Let $n_1, n_2, \ldots, n_r$ be pairwise coprime positive integers.

Let $\ds N = \prod_{i \mathop = 1}^r n_i$.

For an integer $k$, let $\Z / k \Z$ denote the ring of integers modulo $k$.

Then we have a ring isomorphism:

$\Z / N \Z \simeq \Z / n_1 \Z \times \cdots \times \Z / n_r \Z$


Proof

Define a mapping:

$\phi: \Z / N \Z \to \Z / n_1 \Z \times \cdots \times \Z / n_r \Z$

by:

$\map \phi {d \pmod N} = \paren {d \pmod {n_1}, \ldots, d \pmod {n_r} }$

Then, by Mappings Between Residue Classes, $\phi$ is well-defined.

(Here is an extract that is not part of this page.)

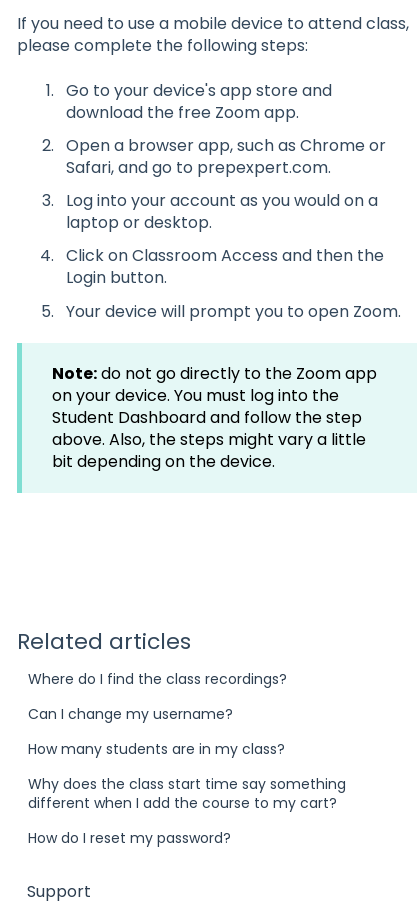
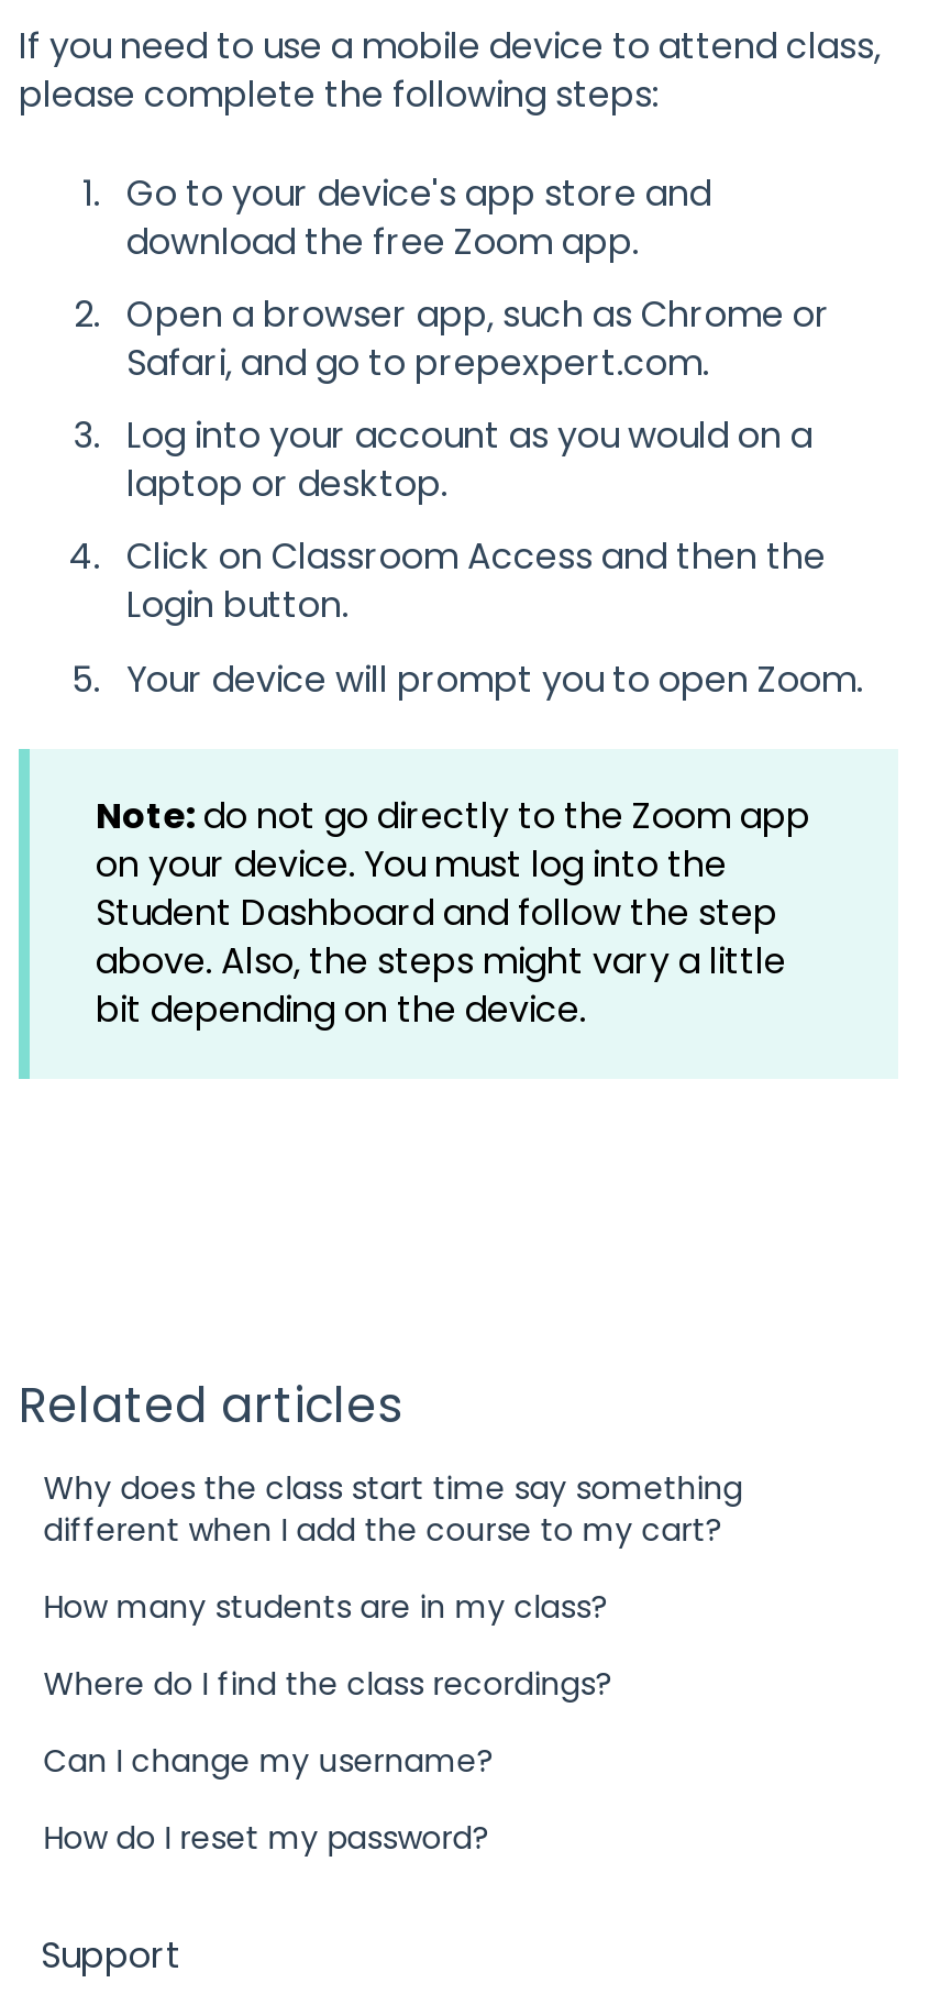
moved [28,669,287,724] -> [43,1663,613,1783]: Where do I find the class recordings? | Can I change my username?
moved [28,739,346,813] -> [43,1467,743,1630]: How many students are in my class? | Why does the class start time say something | different when I add the course to my cart?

By the definition of multiplication and addition in $\Z / k \Z$, $k \in \Z$ we have:

$\paren {a \pmod k} + \paren {b \pmod k} = \paren {a + b} \pmod k$

and

$\paren {a \pmod k} \cdot \paren {b \pmod k} = \paren {a \cdot b} \pmod k$

Thus taking $k = n_1, \ldots, n_r$ separately we see that $\phi$ is a ring homomorphism.


Let:

$\paren {a_1 \pmod {n_1}, \ldots, a_r \pmod {n_r} } \in \Z / n_1 \Z \times \cdots \times \Z / n_r \Z$

By the Chinese Remainder Theorem there exists a unique $x \in \Z / N \Z$ such that:

$\map \phi x = \paren {a_1 \pmod {n_1}, \ldots, a_r \pmod {n_r} }$

Since such an $x$ exists, $\phi$ is surjective.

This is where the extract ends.